Hello. I have a long df with a character column in this format: A06005599. I want to filter all the ocurrences that begins with A24

I'm using

df[grepl("^A24.*\\\\\\", df)]

but gives me an error:

  Error in grepl("^A24.*\\\\\\", df) : 
  invalid regular expression, reason 'Trailing backslash'.

Any idea?

You can just use "^A24" as regular expression, if there are no further constraints.
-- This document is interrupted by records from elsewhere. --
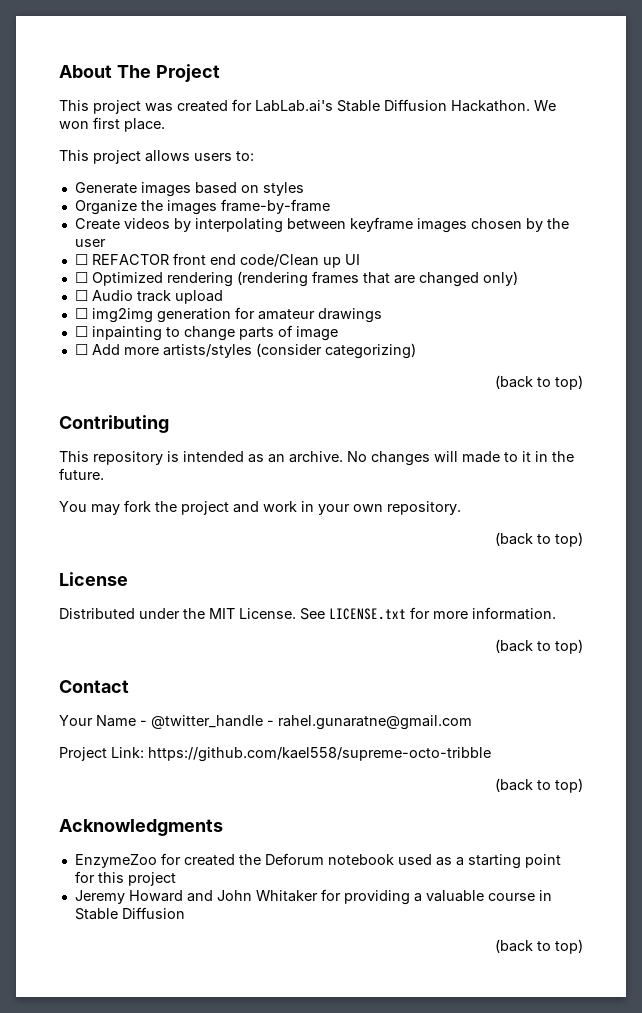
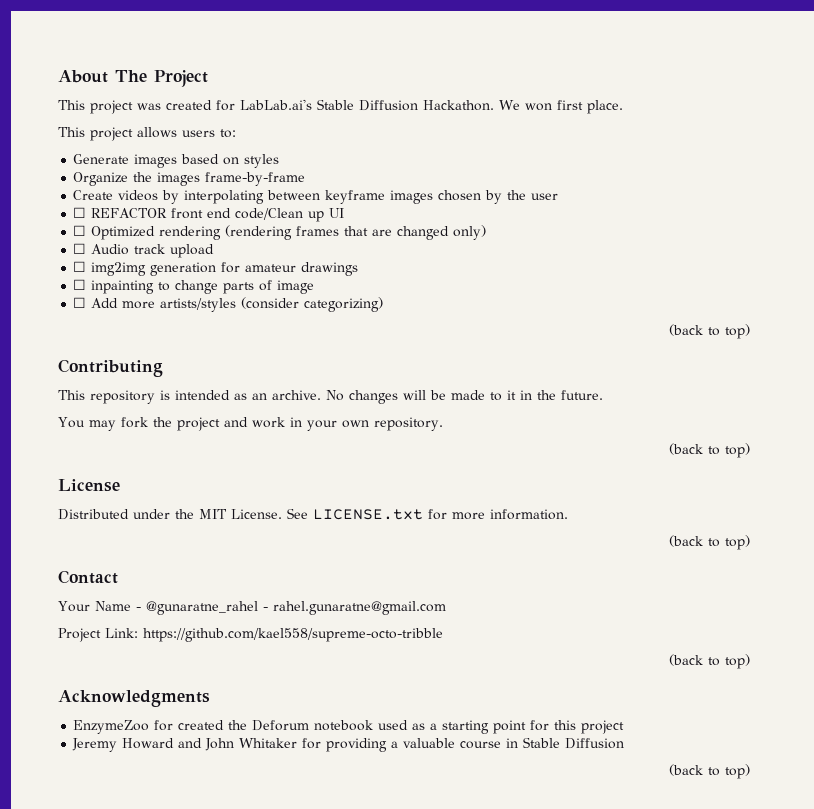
(458, 456) none -> [430,390,446,400] be
[151,715,263,729] @twitter_handle -> [145,601,258,615] @gunaratne_rahel

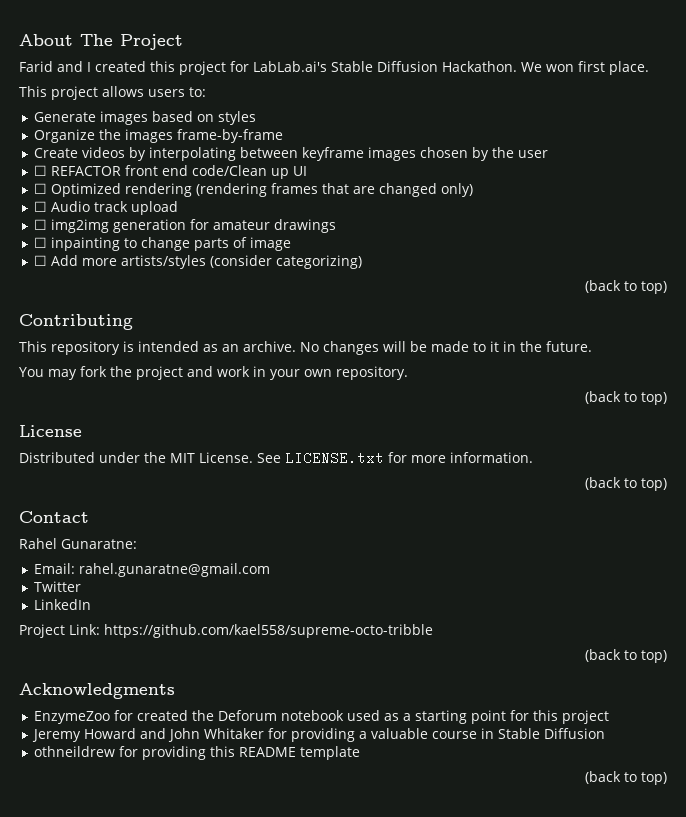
[58,100,212,114] This project was created -> [19,61,226,75] Farid and I created this project
[58,601,268,615] Your Name - @gunaratne_rahel - -> [19,538,137,549] [34,563,76,574] Rahel Gunaratne: // Email:
(446, 608) none -> [34,581,82,592] [34,599,92,610] // Twitter // LinkedIn
(625, 743) none -> [34,746,361,760] // othneildrew for providing this README template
In addition, if you use grepl(pattern, df), greplwill not work properly. You should do df$my_colum inside the grepl() call:

df <- data.frame(
  strings = c('A06005599','A07005599','A24005599'),
  vals    = 1:3
  )

df[grepl('^A24', df$strings),]
#>     strings vals
#> 3 A24005599    3

^{Created on 2022-11-25 with reprex v2.0.2}

Kind regards

A reprex would be helpful to diagnose the problem. My method would be

library(tidyverse)

df <- data.frame(x = c("A2105", "A2126", "A6167"),
                 y = c(12, 23, 34))
df |> filter(str_starts(x, "A21"))
#>       x  y
#> 1 A2105 12
#> 2 A2126 23

^{Created on 2022-11-25 with reprex v2.0.2}

Perfect. Thanks FactOREO.

This also works EconProf. Thanks a lot also.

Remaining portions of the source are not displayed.